When criticism erupted over his remarks, he explained that he had meant that an administration must be supported by the people.
Party spokespersons have often been viewed as more harmful than helpful to their parties. Their duties should not go beyond speaking on behalf of the party about matters regarding the party and simply pointing out others’ wrongdoings. But spokespersons often say illogical things supposedly for the good of their parties, or make improper and provocative remarks so as to make tongues wag.
The recent case is more serious, and more regrettable, than any other.
There have been two coups d’etat in modern Korean history. One was on May 16, 1961; another took place on Dec. 12, 1979.
The administrations born from the coup d’etats did make some achievements that benefited the country.
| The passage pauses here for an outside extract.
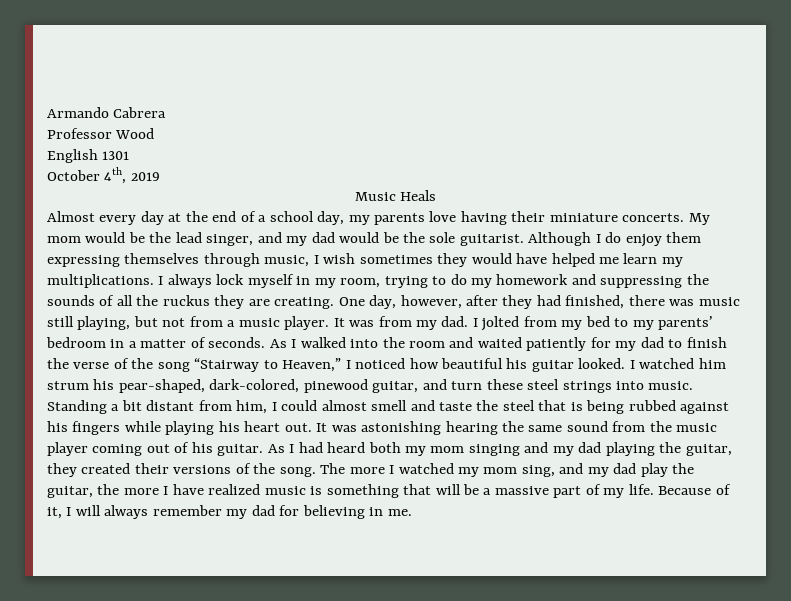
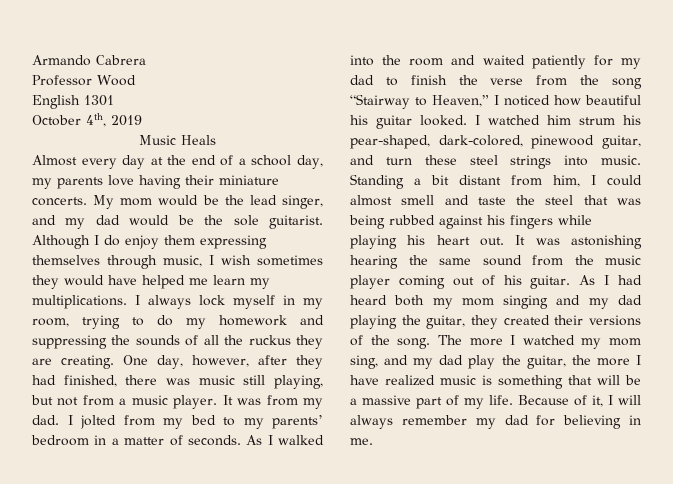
- As I walked into the room and waited patiently for my dad to finish the verse of the song “Stairway to Heaven,” I noticed how beautiful his guitar looked.
+ As I walked into the room and waited patiently for my dad to finish the verse from the song “Stairway to Heaven,” I noticed how beautiful his guitar looked.
- Standing a bit distant from him, I could almost smell and taste the steel that is being rubbed against his fingers while playing his heart out.
+ Standing a bit distant from him, I could almost smell and taste the steel that was being rubbed against his fingers while playing his heart out.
However, it is still a fact that the Constitutional order was violated by the military in order to take power.
Ever since 1979, there have been coup d’etat attempts. There was a plot for a coup during the presidential election season in 1987. In 1993, after President Kim Young-sam disbanded a private organization inside the military which had been notorious for its corruption, worries of a coup d’etat decreased significantly.
But many still feel insecure when they hear the phrase “coup d’etat.” In the midst of political turmoil, extreme right-wingers have been instigating a coup. Although the Grand National Party has gone through a union with other parties, it has its roots in the party that was born from the “12/12 incident,” the coup d’etat of December 12, 1979.
Because the spokeswoman of the party mentioned a coup, people have to wonder whether the coup d’etat still remains in the mentality of the party.
Our society is in chaos due to President Roh’s misrule. There are worries that something terrible might happen inside or outside the country before his tenure ends. When a society is insecure, it should then try to find democratic, normal and reasonable ways to resolve problems. This is why a remark that the spokesperson said indiscreetly cannot be ignored.